## EXERCISE DIRECTIONS
The records below are made of lines; count those holding the word "animations" and give the number only.

Records drawn from a dataset:
# # # #

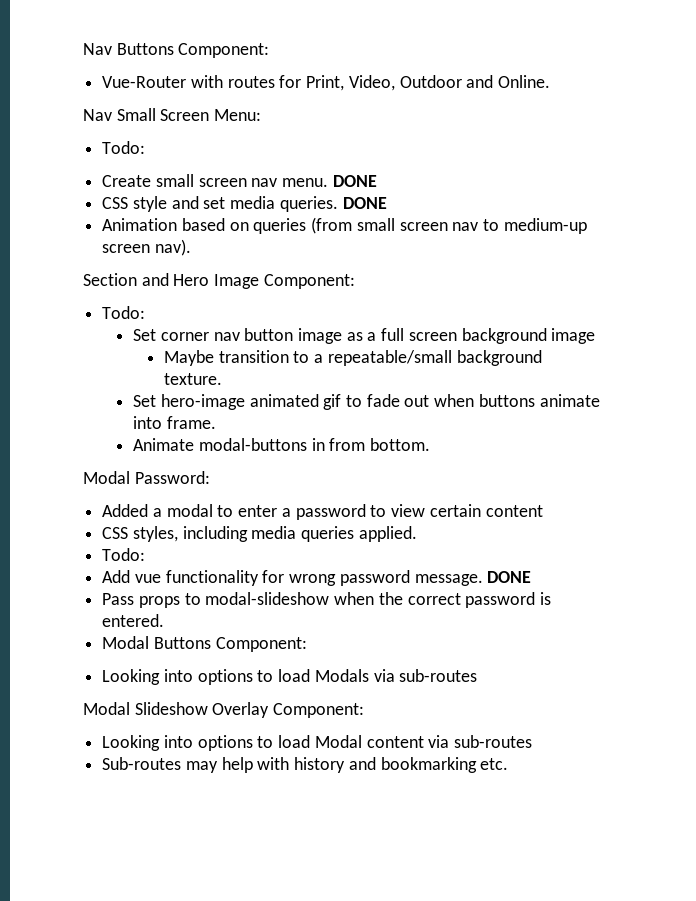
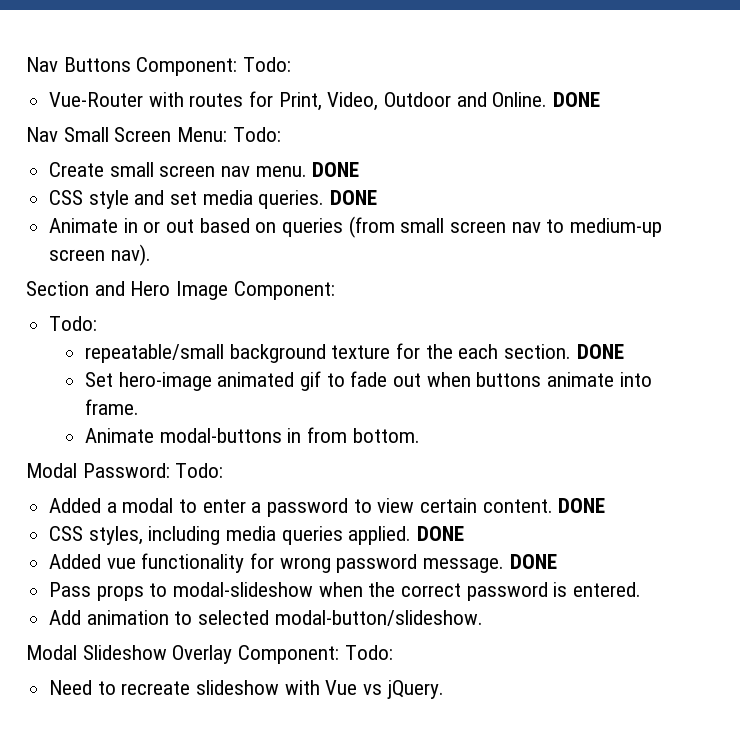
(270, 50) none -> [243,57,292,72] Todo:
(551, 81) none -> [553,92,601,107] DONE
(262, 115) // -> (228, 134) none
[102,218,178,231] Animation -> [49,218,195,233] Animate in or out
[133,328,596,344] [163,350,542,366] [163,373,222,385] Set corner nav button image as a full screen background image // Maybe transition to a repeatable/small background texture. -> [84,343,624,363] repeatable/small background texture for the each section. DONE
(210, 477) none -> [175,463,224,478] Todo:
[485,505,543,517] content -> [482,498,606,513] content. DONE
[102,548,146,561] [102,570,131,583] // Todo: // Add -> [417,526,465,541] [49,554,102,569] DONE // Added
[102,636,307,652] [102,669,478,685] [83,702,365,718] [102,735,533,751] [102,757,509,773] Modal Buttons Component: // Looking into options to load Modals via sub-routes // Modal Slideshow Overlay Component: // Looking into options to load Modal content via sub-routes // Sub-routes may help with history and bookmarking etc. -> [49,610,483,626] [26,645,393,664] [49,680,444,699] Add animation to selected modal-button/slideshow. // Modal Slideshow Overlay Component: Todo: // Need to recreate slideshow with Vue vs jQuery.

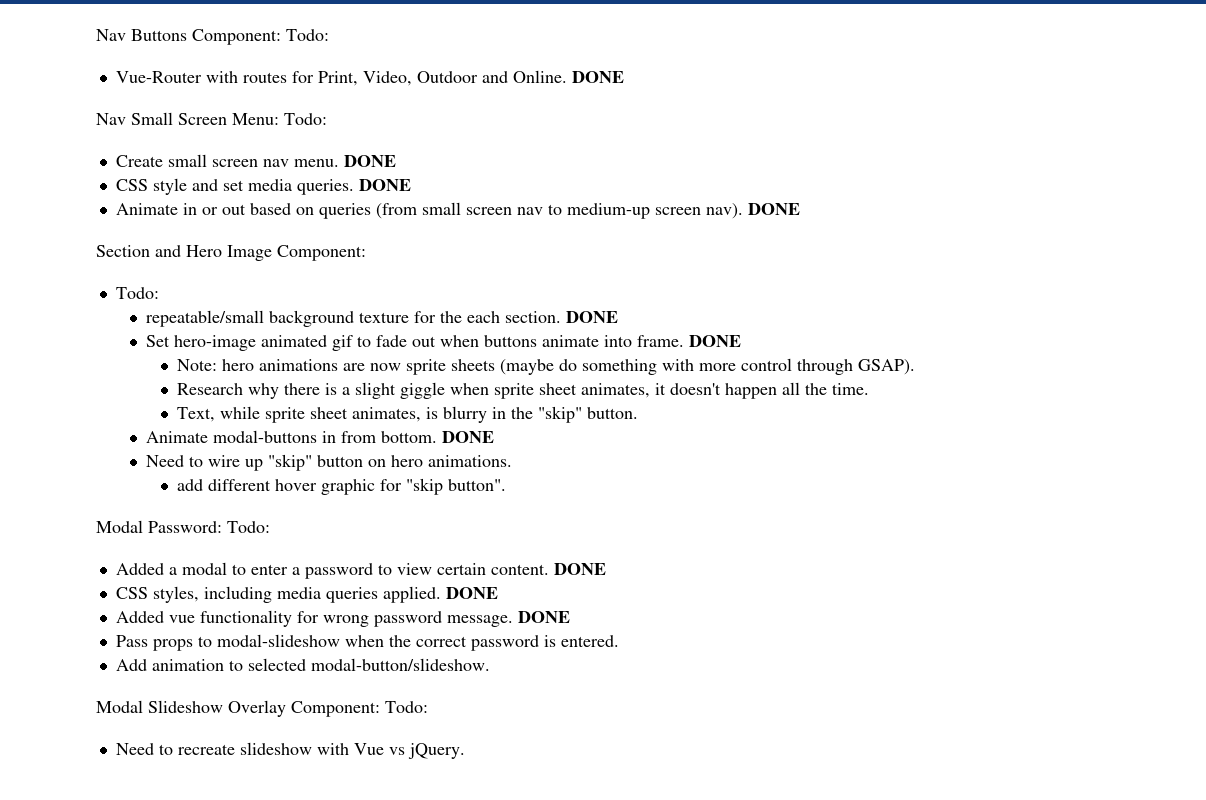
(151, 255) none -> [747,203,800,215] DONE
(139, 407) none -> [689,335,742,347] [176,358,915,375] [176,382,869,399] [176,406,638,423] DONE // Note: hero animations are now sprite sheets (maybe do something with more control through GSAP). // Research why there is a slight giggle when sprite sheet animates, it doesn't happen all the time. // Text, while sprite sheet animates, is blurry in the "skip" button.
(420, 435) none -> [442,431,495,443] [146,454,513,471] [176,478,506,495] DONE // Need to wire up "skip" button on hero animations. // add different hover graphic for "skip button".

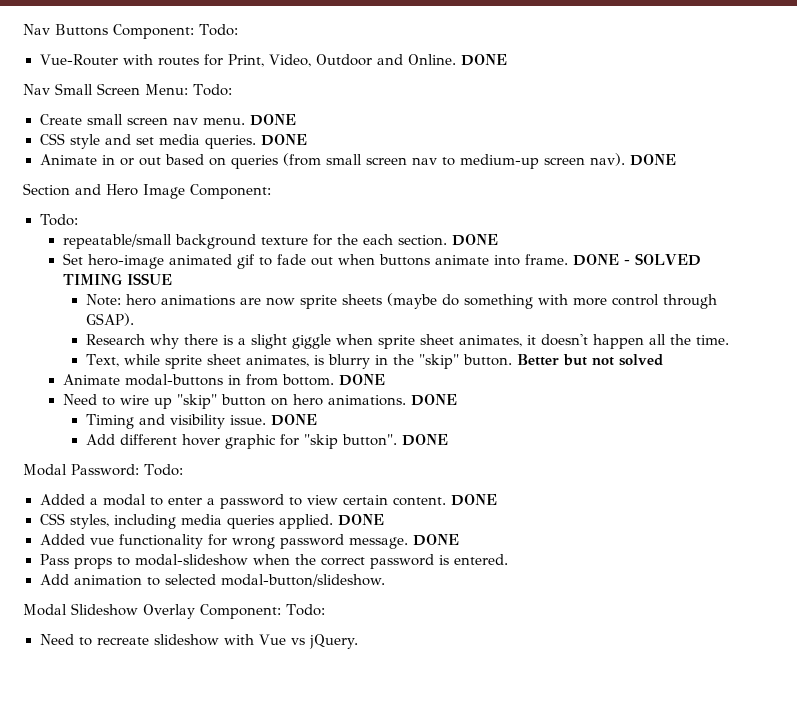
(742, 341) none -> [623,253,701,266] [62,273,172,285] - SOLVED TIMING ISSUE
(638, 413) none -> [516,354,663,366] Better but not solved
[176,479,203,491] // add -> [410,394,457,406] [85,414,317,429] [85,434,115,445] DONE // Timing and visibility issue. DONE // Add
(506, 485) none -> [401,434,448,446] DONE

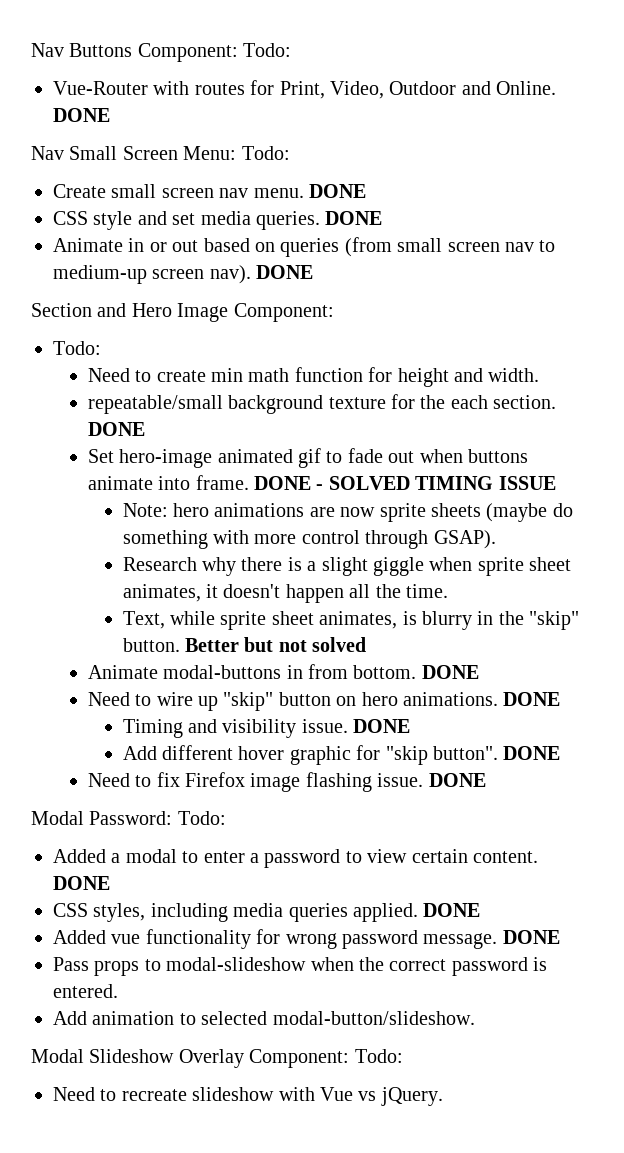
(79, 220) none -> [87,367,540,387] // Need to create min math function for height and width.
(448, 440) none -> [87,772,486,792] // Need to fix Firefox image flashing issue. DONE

# # # #

## TASK SOLUTION
2